Sen. Hillary Clinton, D-N.Y., concludes her speech to more than 5,000 supporters on Jan. 19, 2008, in the McCluer North High School gym in Florissant, Mo. Clinton had just won the Nevada primary and was beginning her campaign in Missouri and the other Super Tuesday states.
Elton John acknowledges the audience’s screams and applause after making his entrance on Oct. 5, 2007, in Mizzou Arena. During an encore, John wore a headband with tiger ears, which a Missouri fan gave him in anticipation of the Tigers’ football game against Nebraska on Oct. 6.
Missouri guard Kassie Drew scans the court to pass the ball away from Nebraska guard Ashly Ford’s block during the game’s second half on Jan. 20, 2007, at Mizzou Arena. The loss was the Tigers’ fifth in conference play.
Sen. John McCain, R-Ariz., reads aloud a quote he always carries with him, on Feb. 1, 2008, in the Spirit of St. Louis Airport.

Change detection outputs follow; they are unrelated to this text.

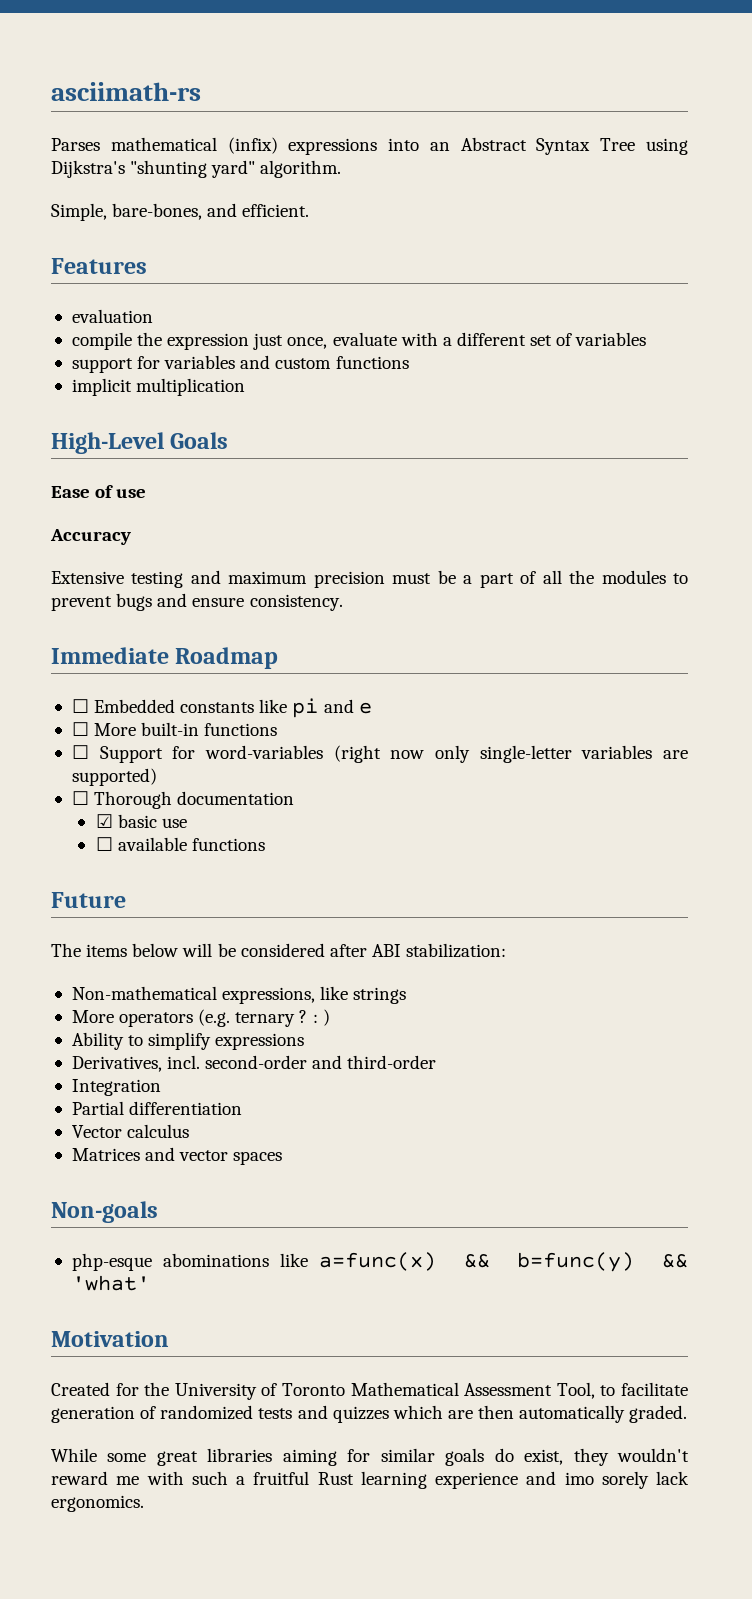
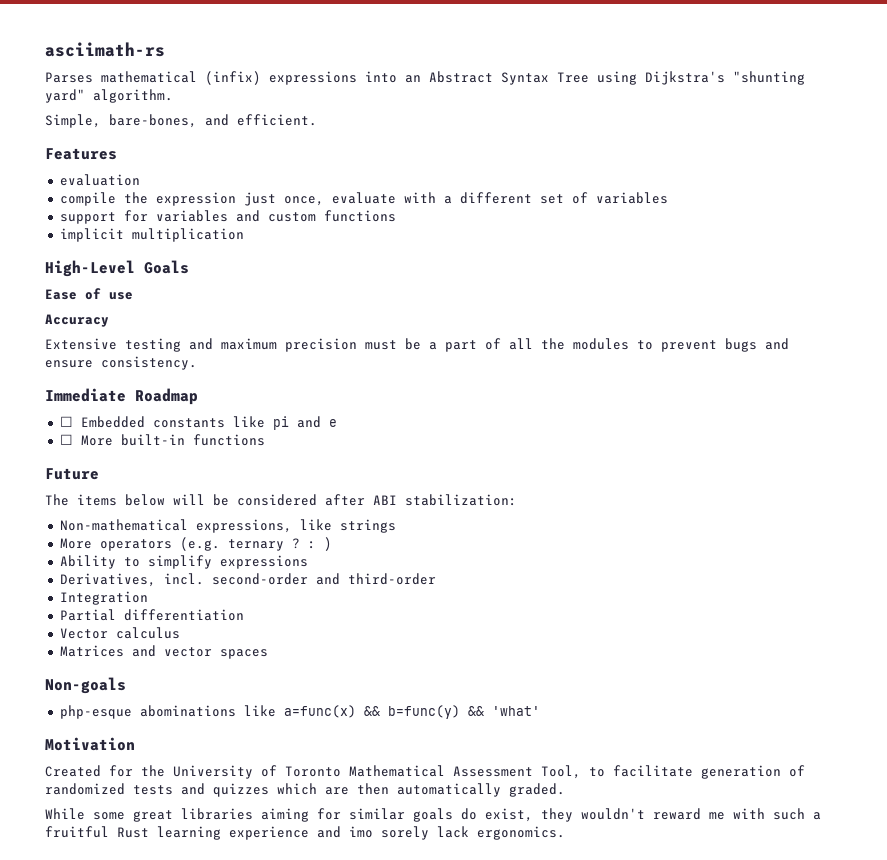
- ☐ Support for word-variables (right now only single-letter variables are supported)
- ☐ Thorough documentation
- ☑ basic use
- ☐ available functions

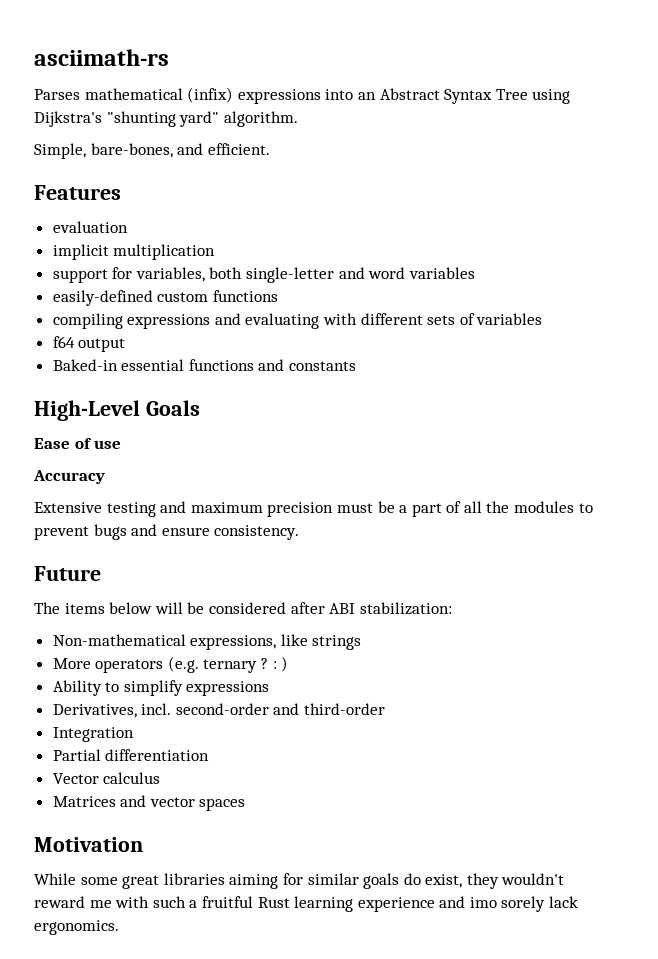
- compile the expression just once, evaluate with a different set of variables
- support for variables and custom functions
  implicit multiplication
+ support for variables, both single-letter and word variables
+ easily-defined custom functions
+ compiling expressions and evaluating with different sets of variables
+ f64 output
+ Baked-in essential functions and constants
- Immediate Roadmap
- ☐ Embedded constants like pi and e
- ☐ More built-in functions
- Non-goals
- php-esque abominations like a=func(x) && b=func(y) && 'what'
  Motivation
- Created for the University of Toronto Mathematical Assessment Tool, to facilitate generation of randomized tests and quizzes which are then automatically graded.

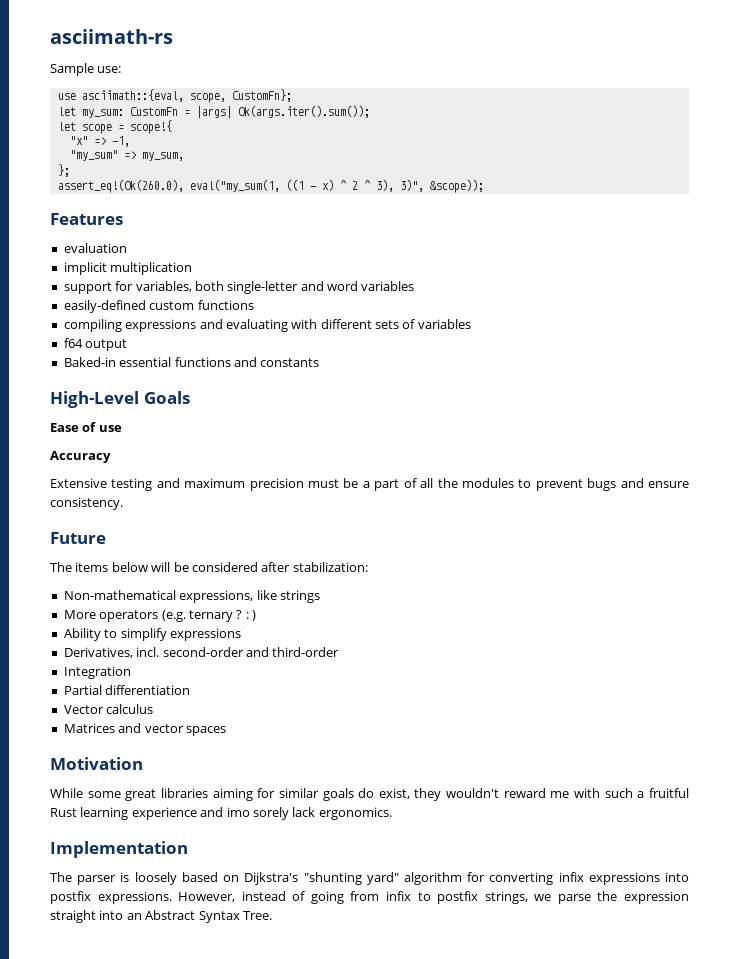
- Parses mathematical (infix) expressions into an Abstract Syntax Tree using Dijkstra's "shunting yard" algorithm.
- Simple, bare-bones, and efficient.
+ Sample use:
+ use asciimath::{eval, scope, CustomFn};
+ let my_sum: CustomFn = |args| Ok(args.iter().sum());
+ let scope = scope!{
+ "x" => -1,
+ "my_sum" => my_sum,
+ };
+ assert_eq!(Ok(260.0), eval("my_sum(1, ((1 - x) ^ 2 ^ 3), 3)", &scope));
- The items below will be considered after ABI stabilization:
+ The items below will be considered after stabilization:
+ Implementation
+ The parser is loosely based on Dijkstra's "shunting yard" algorithm for converting infix expressions into postfix expressions. However, instead of going from infix to postfix strings, we parse the expression straight into an Abstract Syntax Tree.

The quote, by George Washington in 1789, reads, “The willingness with which our young people are likely to serve in any war, no matter how justified, shall be directly proportional to how they perceive the veterans of earlier wars and how they were treated and appreciated by their nation.”

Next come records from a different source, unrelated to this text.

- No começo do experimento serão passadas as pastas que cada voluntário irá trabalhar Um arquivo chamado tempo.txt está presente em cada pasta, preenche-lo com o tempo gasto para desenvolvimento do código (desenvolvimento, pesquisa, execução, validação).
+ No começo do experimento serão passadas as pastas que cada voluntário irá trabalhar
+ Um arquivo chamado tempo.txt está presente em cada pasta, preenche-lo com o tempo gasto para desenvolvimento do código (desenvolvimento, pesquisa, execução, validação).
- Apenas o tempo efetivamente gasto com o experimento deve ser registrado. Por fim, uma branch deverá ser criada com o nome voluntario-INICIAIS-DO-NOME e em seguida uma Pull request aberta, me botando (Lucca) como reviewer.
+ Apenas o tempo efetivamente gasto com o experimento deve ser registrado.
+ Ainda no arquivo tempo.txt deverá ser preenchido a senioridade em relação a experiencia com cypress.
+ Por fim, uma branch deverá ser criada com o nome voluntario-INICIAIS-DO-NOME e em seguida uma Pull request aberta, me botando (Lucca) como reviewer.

A man holds up a sign to cheer on participants in the Disney World Marathon near Mile 2 on Jan. 13, 2008. The marathon course began and ended in Epcot, and went through each of the theme parks in the Disney World complex.
Then-Missouri House of Representatives Minority Floor Leader Jeff Harris, D-Columbia, waits to be recognized by House Speaker Rod Jetton during the House’s morning session on April 17, 2007, in Jefferson City. Harris has since resigned from his position as Minority Floor Leader to concentrate on his campaign for Attorney General.
IndyGround LLC hip-hop artist Bustrip freestyles a song and a beat on March 5, 2007, at the Sapphire Lounge. Hailing from Tulsa, Okla., Bustrip has joined forces with seven other rappers to form a new record label in Columbia.
Byron Carlisle awaits instruction during swim practice in the Student Recreation Complex on Nov. 9, 2006. Carlisle, who is a competitive swimmer on the University of Missouri swim team, was diagnosed with ADD and dyslexia in the fourth grade.
Missouri forward Leo Lyons tries to hold onto the ball as Kansas guards Sherron Collins and Brandon Rush grab at Lyons’ forearm during the game’s second half on Jan. 15, 2007, at Allen Fieldhouse. The Tigers attempted a failed three-point play in the game’s final 11 seconds and lost 80-77 to the Jayhawks.
Rest in peace, Bill, and thank you again.